Mohammadi is the director of the Nojin Socio-Cultural Association, an organization dedicated to preserving and promoting Kurdish culture and language. At the time of her arrest in May 2019, she was teaching Kurdish to hundreds of children in Sanandaj, the capital of Iran’s Kurdistan province, according to Rudaw. Mohammadi was arrested along with two other Kurdish teachers at the Nojin Socio-Cultural Association for alleged connections to armed Kurdish groups, but those charges were later dropped. Instead, Mohammadi was charged with “establishing a committee… that is against the stability and security of [Iran],” in reference to her efforts to teach the Kurdish language.

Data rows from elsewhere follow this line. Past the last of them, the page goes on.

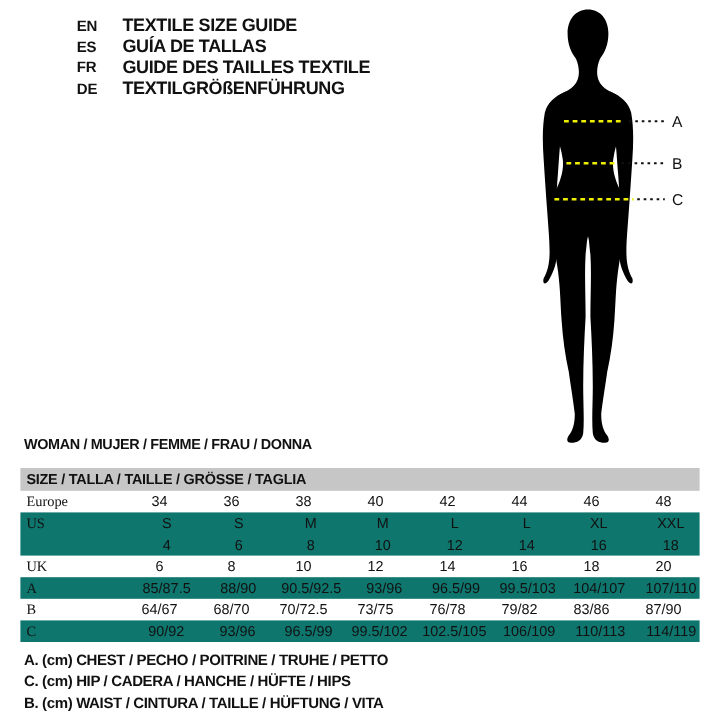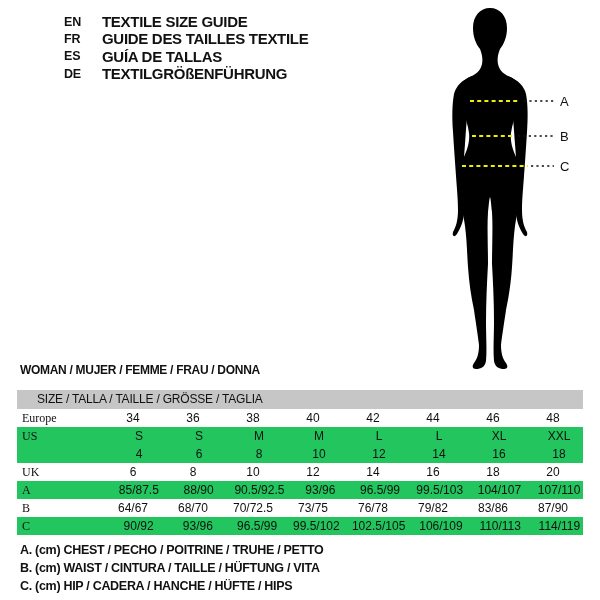--- a/index.html
+++ b/index.html
@@ -48,12 +48,12 @@
       <span class="lang-title">TEXTILE SIZE GUIDE</span>
     </div>
     <div class="lang-row">
+      <span class="lang-code">ES</span>
+      <span class="lang-title">GUÍA DE TALLAS</span>
+    </div>
+    <div class="lang-row">
       <span class="lang-code">FR</span>
       <span class="lang-title">GUIDE DES TAILLES TEXTILE</span>
-    </div>
-    <div class="lang-row">
-      <span class="lang-code">ES</span>
-      <span class="lang-title">GUÍA DE TALLAS</span>
     </div>
     <div class="lang-row">
       <span class="lang-code">DE</span>

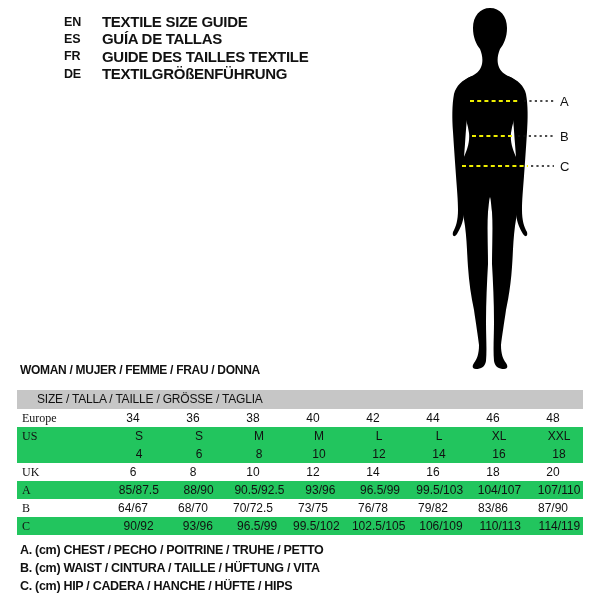--- a/index.html
+++ b/index.html
@@ -28,7 +28,7 @@
   .size-table{top:390px;left:17px;width:566px;font-size:12px;}
   .size-table-header{
     height:19px;line-height:19px;background:#c6c6c6;
-    font-weight:400;padding-left:20px;letter-spacing:-0.2px;
+    font-weight:700;padding-left:5px;letter-spacing:-0.2px;
   }
   .t-row{display:flex;height:18px;line-height:18px;}
   .t-row.shade{background:#22c55e;gap:12px;}

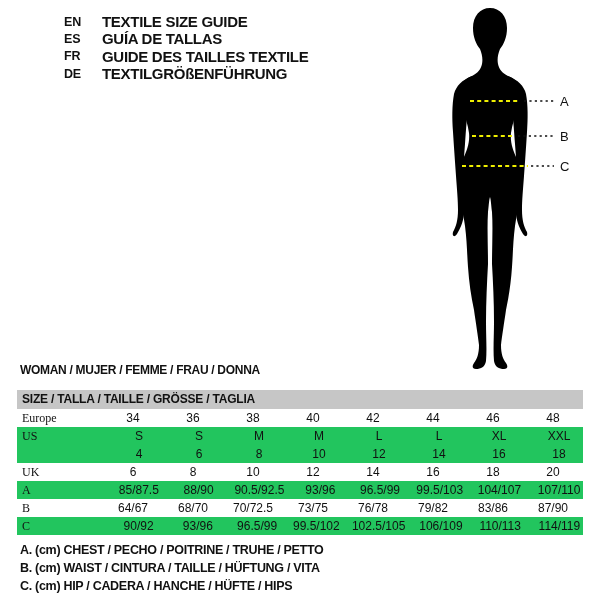--- a/index.html
+++ b/index.html
@@ -31,7 +31,7 @@
     font-weight:700;padding-left:5px;letter-spacing:-0.2px;
   }
   .t-row{display:flex;height:18px;line-height:18px;}
-  .t-row.shade{background:#22c55e;gap:12px;}
+  .t-row.shade{background:#0f766e;gap:12px;}
   .t-label{width:81px;padding-left:5px;flex:none;font-family:Liberation Serif, serif;}
   .t-cell{flex:1;text-align:center;}
 

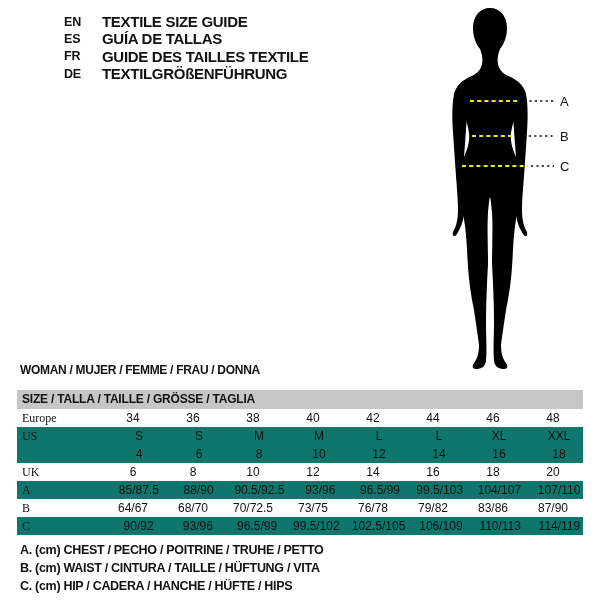--- a/index.html
+++ b/index.html
@@ -193,8 +193,8 @@
 
 <div class="abs legend-block">
     <div class="legend-line">A. (cm) CHEST / PECHO / POITRINE / TRUHE / PETTO</div>
+    <div class="legend-line">C. (cm) HIP / CADERA / HANCHE / HÜFTE / HIPS</div>
     <div class="legend-line">B. (cm) WAIST / CINTURA / TAILLE / HÜFTUNG / VITA</div>
-    <div class="legend-line">C. (cm) HIP / CADERA / HANCHE / HÜFTE / HIPS</div>
   </div>
 
 </body></html>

Numerous international groups condemned Iran for Mohammadi’s arrest—less than a month after Mohammadi was first detained, PEN International published a letter calling for her release from prison. Then, about a year later, in August 2020, a group of academics led by Noam Chomsky signed a letter condemning Iran’s discrimination against non-Persian languages like Kurdish and called on the state to release Mohammadi. “State authorities in Iran and elsewhere must understand that diversity of cultures and languages is an asset for any country and that the repression of the linguistic rights of minorities is a sign of the weakness of the state concerned and an attempt to stifle freedom and basic human rights,” wrote Simona Škrabec, PEN International’s chair of the Translation and Linguistic Rights Committee. Kurdish is an Indo-European language spoken by about 20 million people, largely in Kurdistan, a geographical region that spans across parts of Iran, Turkey, Iraq, and Syria. Throughout its history, Kurdish has largely been overshadowed by other languages in the region, namely Persian, Arabic, and Turkish. In spite of its large population of speakers (it ranks as the 40th most widely spoken language in the world, according to a 2012 report in the International Journal of the Sociology of Language), the language’s status has largely been undermined by the fact that it is spoken across a politically and culturally divided geographic area.
In Turkey, the language is banned as a language of instruction, even in regions of the country with a large Kurdish population. In Syria, the Autonomous Administration of North and East Syria is led by a Kurdish government, which imposed Kurdish language education in 2016.
However, the region’s Education Department has struggled to create a high-quality Kurdish language curriculum that is officially recognized in other parts of Syria, and as a result many residents—even Kurdish families—have chosen to forego the curriculum altogether by sending their children to private institutions that teach in Arabic.